The intracellular activity of many enzymes and proteins can be decreased by small-molecule inhibitors or antagonists. Increasing intracellular activity is, however, a much more formidable challenge. In 2007, we introduced the method of “super-charging”—converting anionic residues into cationic ones so as to enhance uptake into cells (which are anionic). That method is efficient for directing proteins into endosomes but not the cytosol, is often deleterious to protein structure/function, and is not bioreversible, which could lead to immunogenicity.

Now, we are using esterification with diazo compounds to “cloak” anionic carboxylates and thereby to enable protein uptake directly into the cytosol. There, esterases convert the nascent esters back into carboxylates. This novel approach is enabling us to replace dysfunctional proteins, interfere with protein–protein interactions, control stem-cell fate, and edit the genome.

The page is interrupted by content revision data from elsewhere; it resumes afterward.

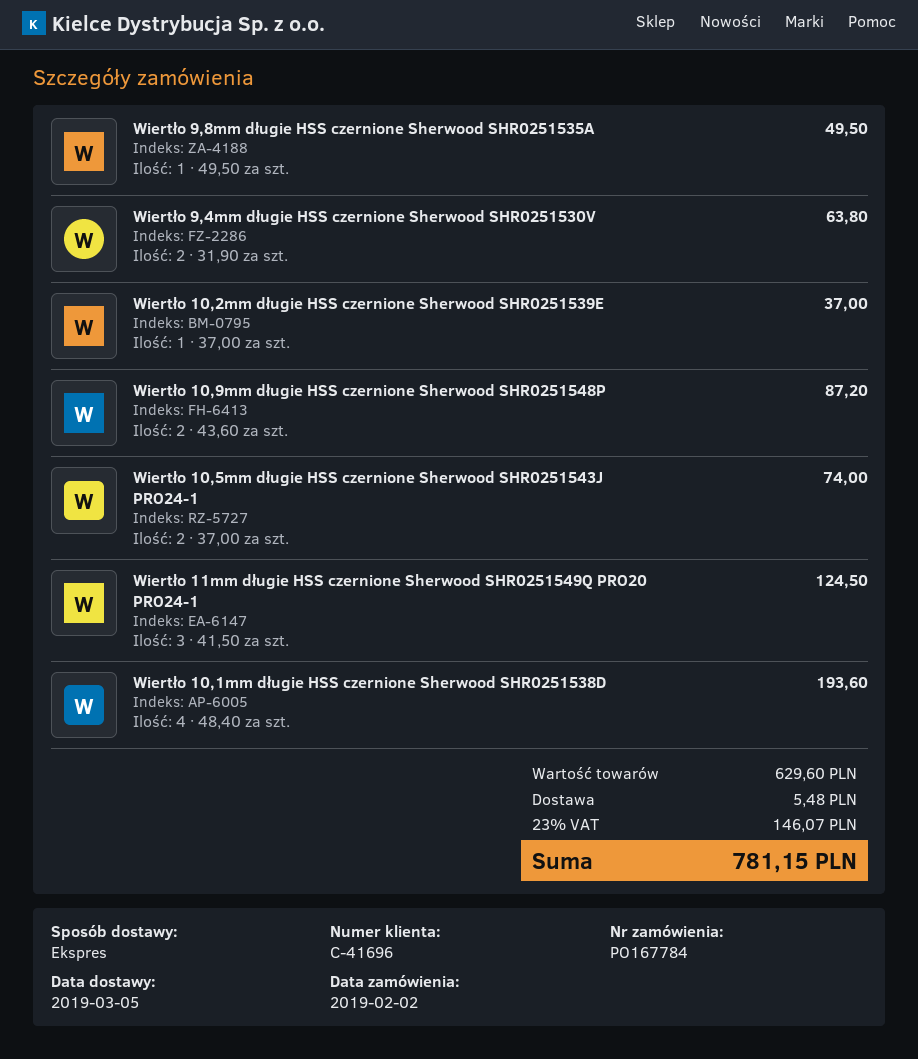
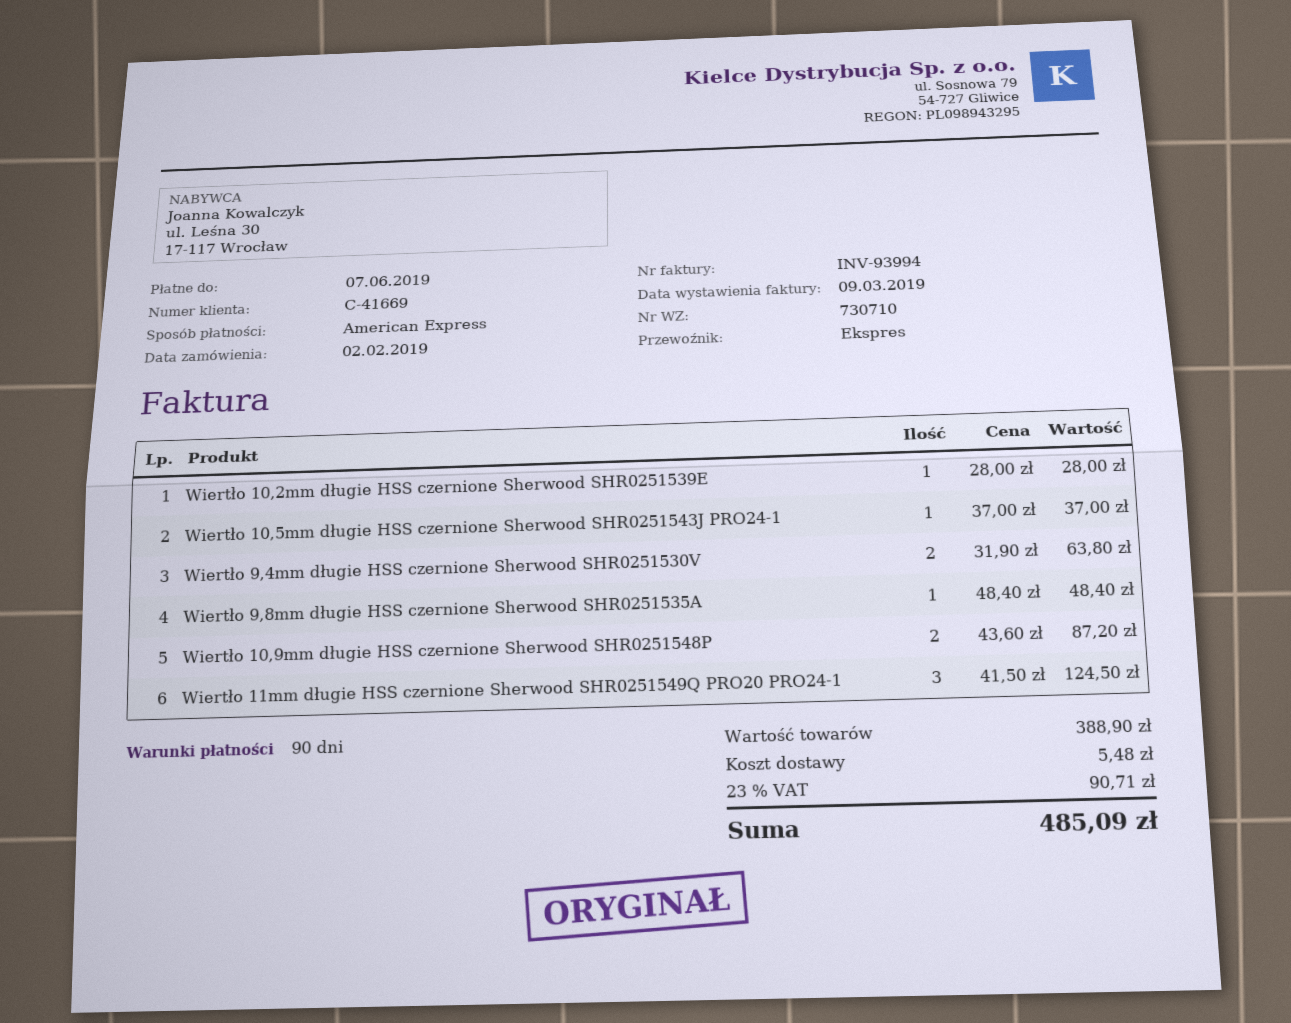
customer number: C-41696 -> C-41669
Wiertło 9,8mm długie HSS czernione Sherwood SHR0251535A: 1 x 49.50 = 49.50 -> 1 x 48.40 = 48.40
Wiertło 10,2mm długie HSS czernione Sherwood SHR0251539E: 1 x 37.00 = 37.00 -> 1 x 28.00 = 28.00
Wiertło 10,5mm długie HSS czernione Sherwood SHR0251543J PRO24-1: 2 x 37.00 = 74.00 -> 1 x 37.00 = 37.00
Wiertło 10,1mm długie HSS czernione Sherwood SHR0251538D: 4 x 48.40 = 193.60 -> none
subtotal: 629.60 -> 388.90
tax: 23% = 146.07 -> 23% = 90.71
total: 781.15 -> 485.09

Confocal microscopy image of cells incubated with esterified green fluorescent protein. The outer membrane is stained red; the nucleus is stained blue.

Making correct disulfide linkages between cysteine residues (and undoing incorrect ones) is a critical but often complex aspect of protein folding. We addressed this problem from several directions using diverse tools. Protein disulfide isomerase (PDI) and thioredoxin (Trx) are enzymes that catalyze disulfide-bond formation with a common active-site motif: Cys–Xaa–Xaa–Cys, where Xaa can vary. We are combining in vitro mechanistic studies of these two enzymes with molecular genetics to define the optimal attributes of a folding catalyst, which appear to be a disulfide bond of high reduction potential (E°′) within the active site and a solvent-exposed cysteine of low pK_a. Inspired by PDI and Trx, we are creating small-molecule dithiols with low thiol pK_a and high disulfide reduction potential that are efficacious organocatalysts of oxidative protein folding, both in vitro and in cellulo. Finally, we designed and synthesized dithiobutylamine (DTBA; Sigma–Aldrich 774405), which is superior to the venerable dithiothreitol (DTT) as a biochemical reducing agent. We are now using DTBA conjugates to deliver electrons into physiological systems with surgical precision.